In der chronischen Krankheitsphase können rezidivierende Beschwerden und Leistungsminderung immer wieder in Konflikt mit dem vor der Erkrankung häufig sehr aktivem Selbstbild und Lebensstil geraten und zu ständigem, oft erfolglosem und zermürbendem inneren Grübeln oder Ankämpfen gegen die Erkrankung führen. Insofern stellt eine Herzerkrankung für die betroffenen Patienten eine erhebliche psychische Belastung dar, die von der Alltagsrelevanz her u. U. bedeutsamer werden kann als die direkte körperliche Schädigung. Depressive Verstimmungen finden sich je nach Krankheitssituation und Krankheitsschwere bei bis zu 50 % der Herzpatienten und sind somit relativ häufig. Krankheitswertige Anpassungs- und Belastungsstörungen bei kardialen Erkrankungen treten nach amerikanischen und deutschen Untersuchungen zu 20 bis 25 % auf. Patienten mit lebensbedrohlichen Rhythmusstörungen oder überlebtem plötzlichem Herztod entwickeln bis zu 50 % Symptome einer Angsterkrankung und / oder (reaktiven) Depression.
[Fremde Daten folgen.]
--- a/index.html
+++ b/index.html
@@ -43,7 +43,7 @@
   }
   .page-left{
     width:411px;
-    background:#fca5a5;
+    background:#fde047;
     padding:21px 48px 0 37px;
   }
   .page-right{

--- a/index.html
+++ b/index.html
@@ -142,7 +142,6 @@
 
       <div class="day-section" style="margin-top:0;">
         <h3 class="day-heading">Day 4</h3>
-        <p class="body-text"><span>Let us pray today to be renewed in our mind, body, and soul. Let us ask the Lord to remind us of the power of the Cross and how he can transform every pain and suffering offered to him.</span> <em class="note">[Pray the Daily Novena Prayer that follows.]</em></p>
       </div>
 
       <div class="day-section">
Andererseits ist nachgewiesen, dass gerade herz- und koronargefährdende Verhaltensweisen individuell oft eine wichtige antidepressive Rolle spielen. So ist der antidepressive Effekt des Tabakrauchs gut bekannt oder die antidepressive Wirkung von Nahrungsaufnahme im Sinne von „Frustfressen“. Bei Depression besteht eine Antriebshemmung bezüglich (empfohlener) körperlicher Aktivität sowie, in Studien nachgewiesen, eine signifikante Medikamentenunverträglich auch zu anderen gesundheitsfördernden Maßnahmen. Auch hieraus resultiert, dass insbesondere depressive Symptome das mittlere Sterberisiko bei bekannter Herzerkrankung signifikant erhöhen.
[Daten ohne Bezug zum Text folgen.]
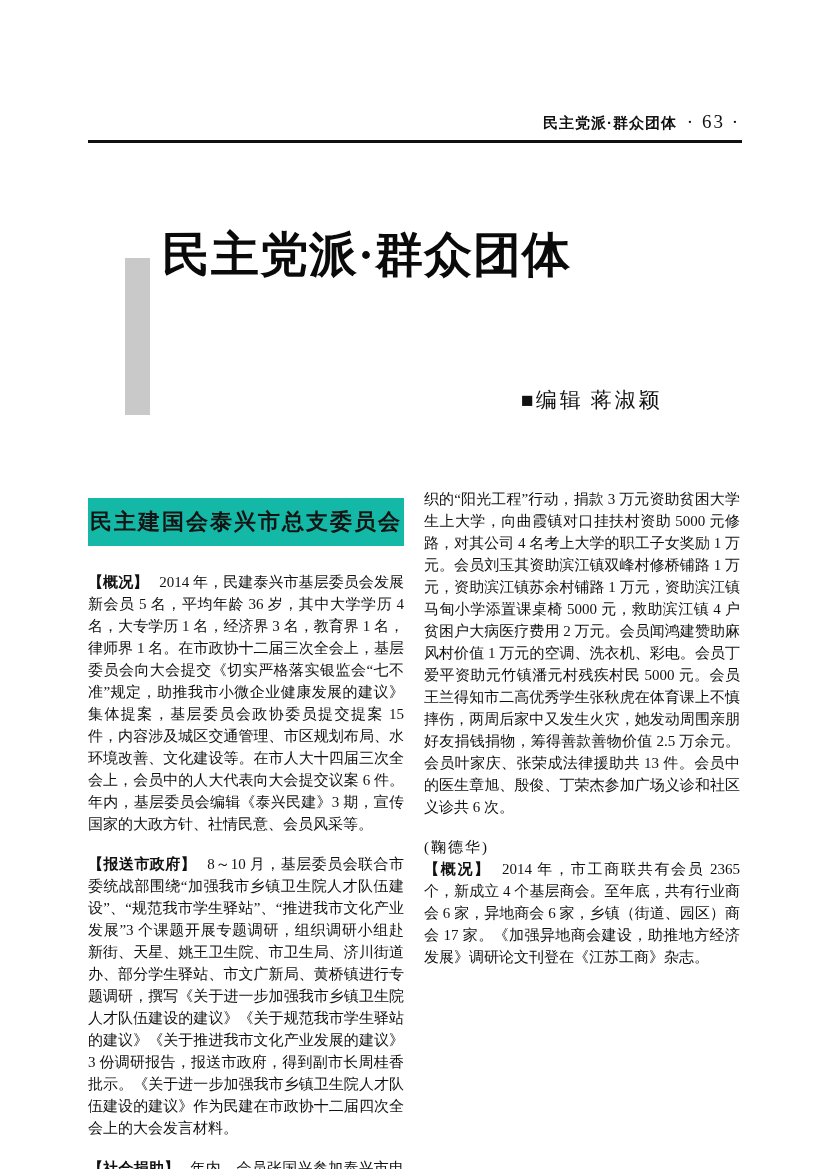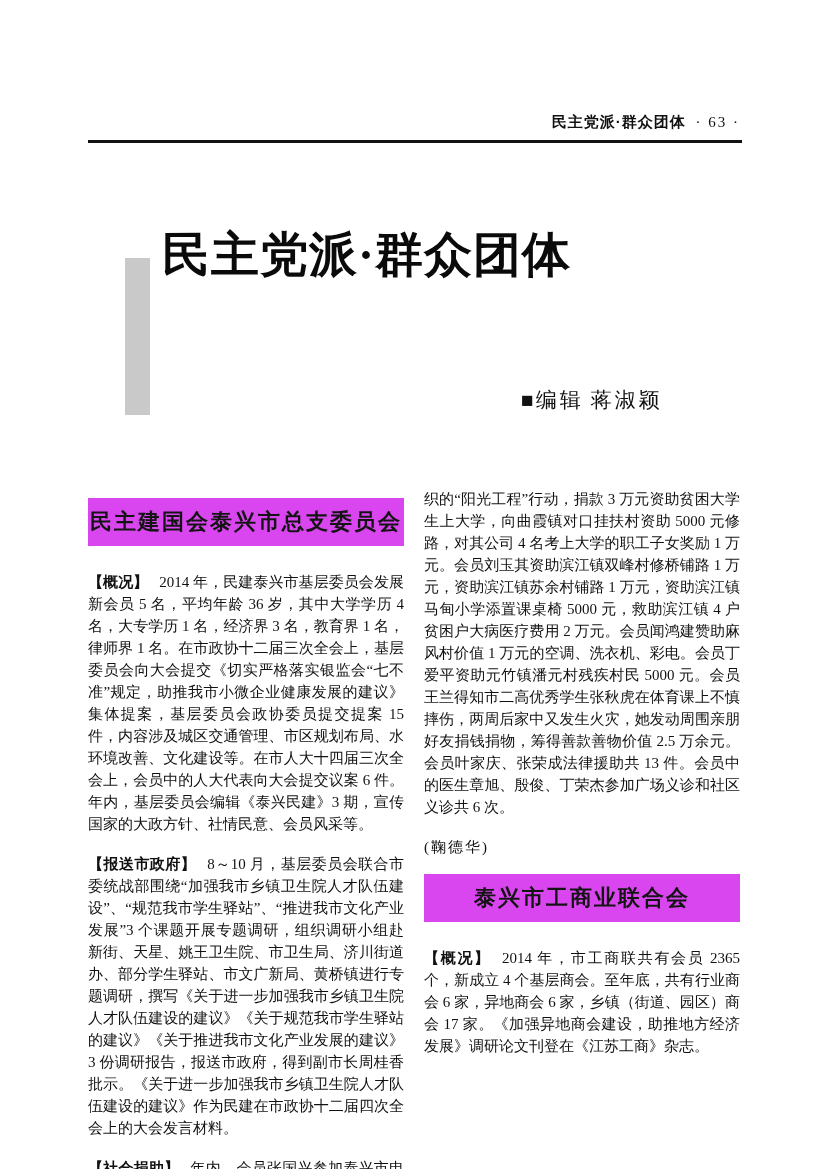--- a/index.html
+++ b/index.html
@@ -23,7 +23,7 @@
   }
   .running-head .pageno {
     font-family:"Liberation Serif","DejaVu Serif",serif;
-    font-size:15px; margin-left:6px; letter-spacing:2px;
+    font-size:19px; margin-left:6px; letter-spacing:2px;
   }
   .head-rule {
     position:absolute; top:140px; left:88px; width:654px; height:3px;

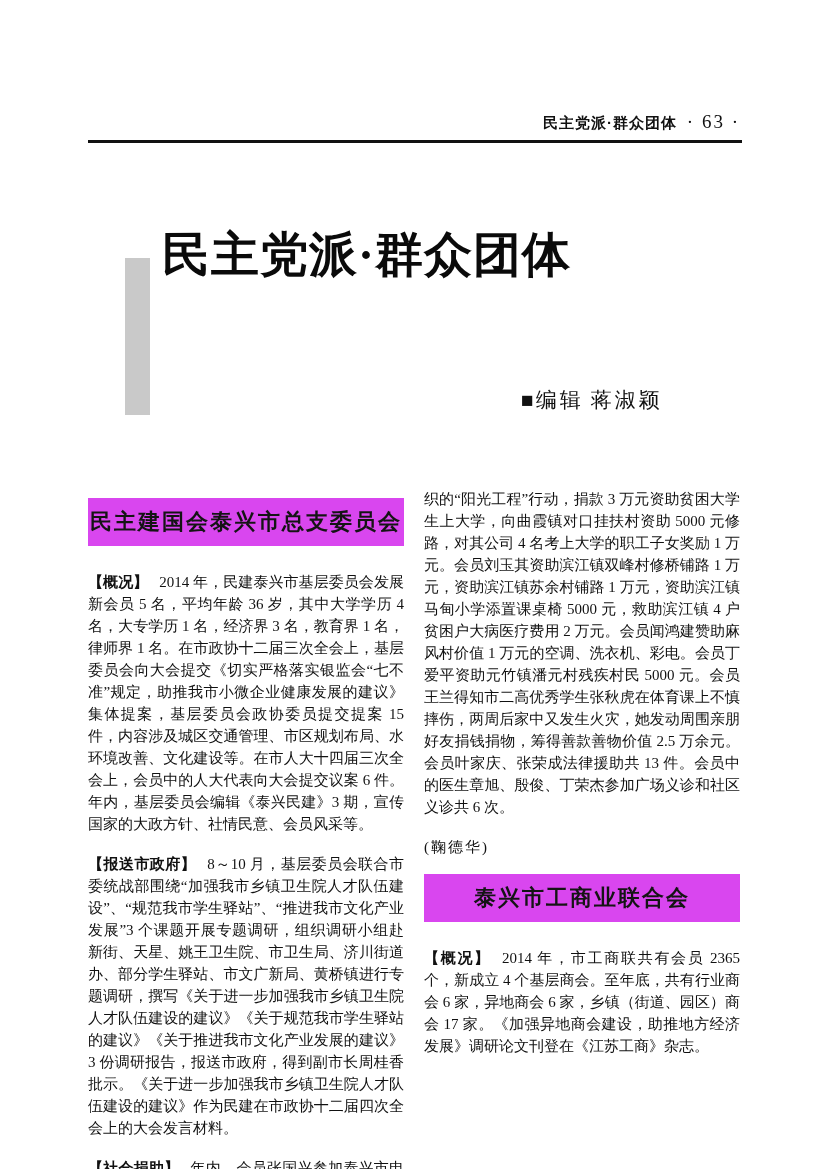--- a/index.html
+++ b/index.html
@@ -56,7 +56,7 @@
   .col-left  { left:88px;  top:498px; }
   .col-right { left:424px; top:488px; }
   .section-box {
-    background:#d946ef; height:48px;
+    background:#14b8a6; height:48px;
     display:flex; align-items:center; justify-content:center;
     font-family:"Liberation Sans","DejaVu Sans",sans-serif;
     font-weight:bold; font-size:22px; letter-spacing:2px;

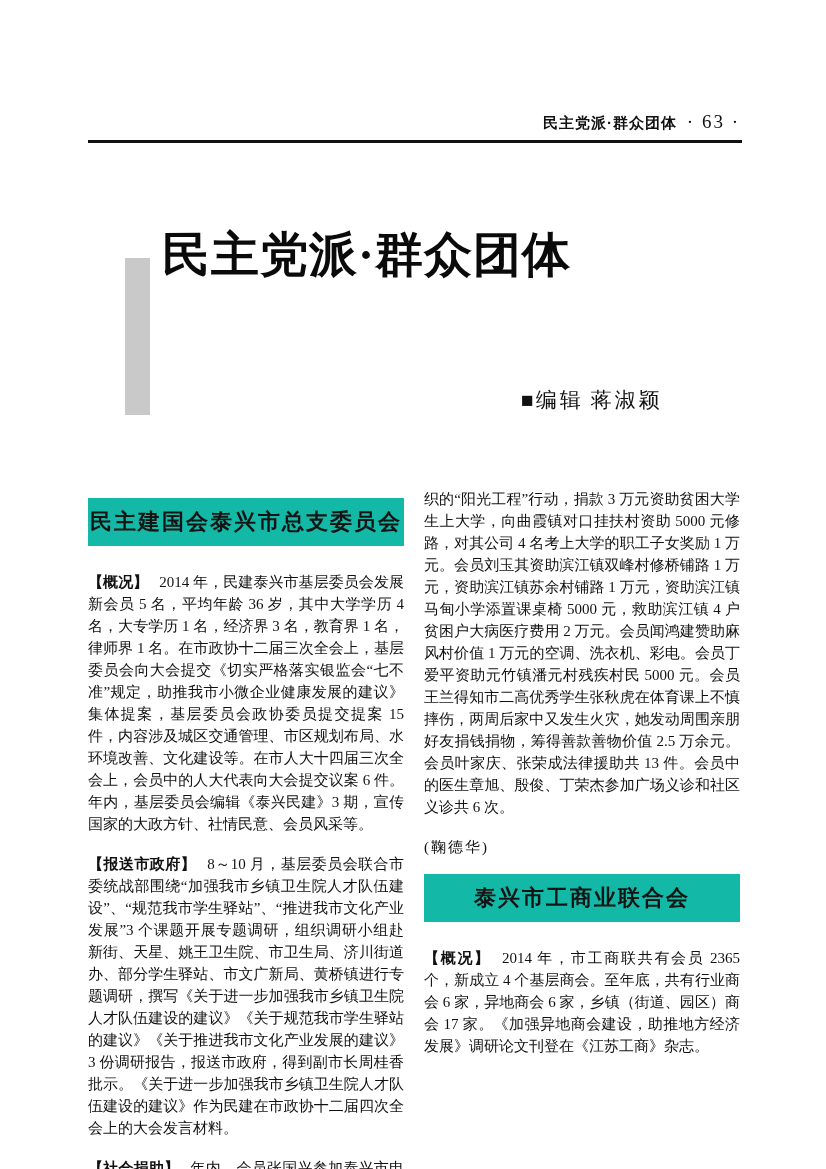--- a/index.html
+++ b/index.html
@@ -115,9 +115,6 @@
       <span>织的“阳光工程”行动，捐款 3 万元资助贫困大学生上大学，向曲霞镇对口挂扶村资助 5000 元修路，对其公司 4 名考上大学的职工子女奖励 1 万元。会员刘玉其资助滨江镇双峰村修桥铺路 1 万元，资助滨江镇苏余村铺路 1 万元，资助滨江镇马甸小学添置课桌椅 5000 元，救助滨江镇 4 户贫困户大病医疗费用 2 万元。会员闻鸿建赞助麻风村价值 1 万元的空调、洗衣机、彩电。会员丁爱平资助元竹镇潘元村残疾村民 5000 元。会员王兰得知市二高优秀学生张秋虎在体育课上不慎摔伤，两周后家中又发生火灾，她发动周围亲朋好友捐钱捐物，筹得善款善物价值 2.5 万余元。会员叶家庆、张荣成法律援助共 13 件。会员中的医生章旭、殷俊、丁荣杰参加广场义诊和社区义诊共 6 次。</span>
     </p>
     <p class="attribution">(鞠德华)</p>
-    <div class="section-box">
-      <span>泰兴市工商业联合会</span>
-    </div>
     <p class="body-p">
       <span class="plabel">【概况】</span><span>2014 年，市工商联共有会员 2365 个，新成立 4 个基层商会。至年底，共有行业商会 6 家，异地商会 6 家，乡镇（街道、园区）商会 17 家。《加强异地商会建设，助推地方经济发展》调研论文刊登在《江苏工商》杂志。</span>
     </p>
Schon die Vorstellung herzkrank zu sein ist ja schwer erträglich und eine zusätzliche psychische Symptomatik wird dann oft aus Scham nicht nach außen gezeigt. Darauf kann aber durch psychokardiologische Gespräche im Rahmen unseres Angebotes einer fachgebundenen psychotherapeutischen/psychokardiologischen Sprechstunde außerhalb der „Apparatemedizin“ entlastend und hilfreich unterstützend eingegangen werden. Wichtig ist dies auch vor dem Hintergrund, dass bei unbehandelten Anpassungsstörungen die Chronifizierung und der Übergang in schwere depressive Episoden oder eine anhaltende Angststörung drohen.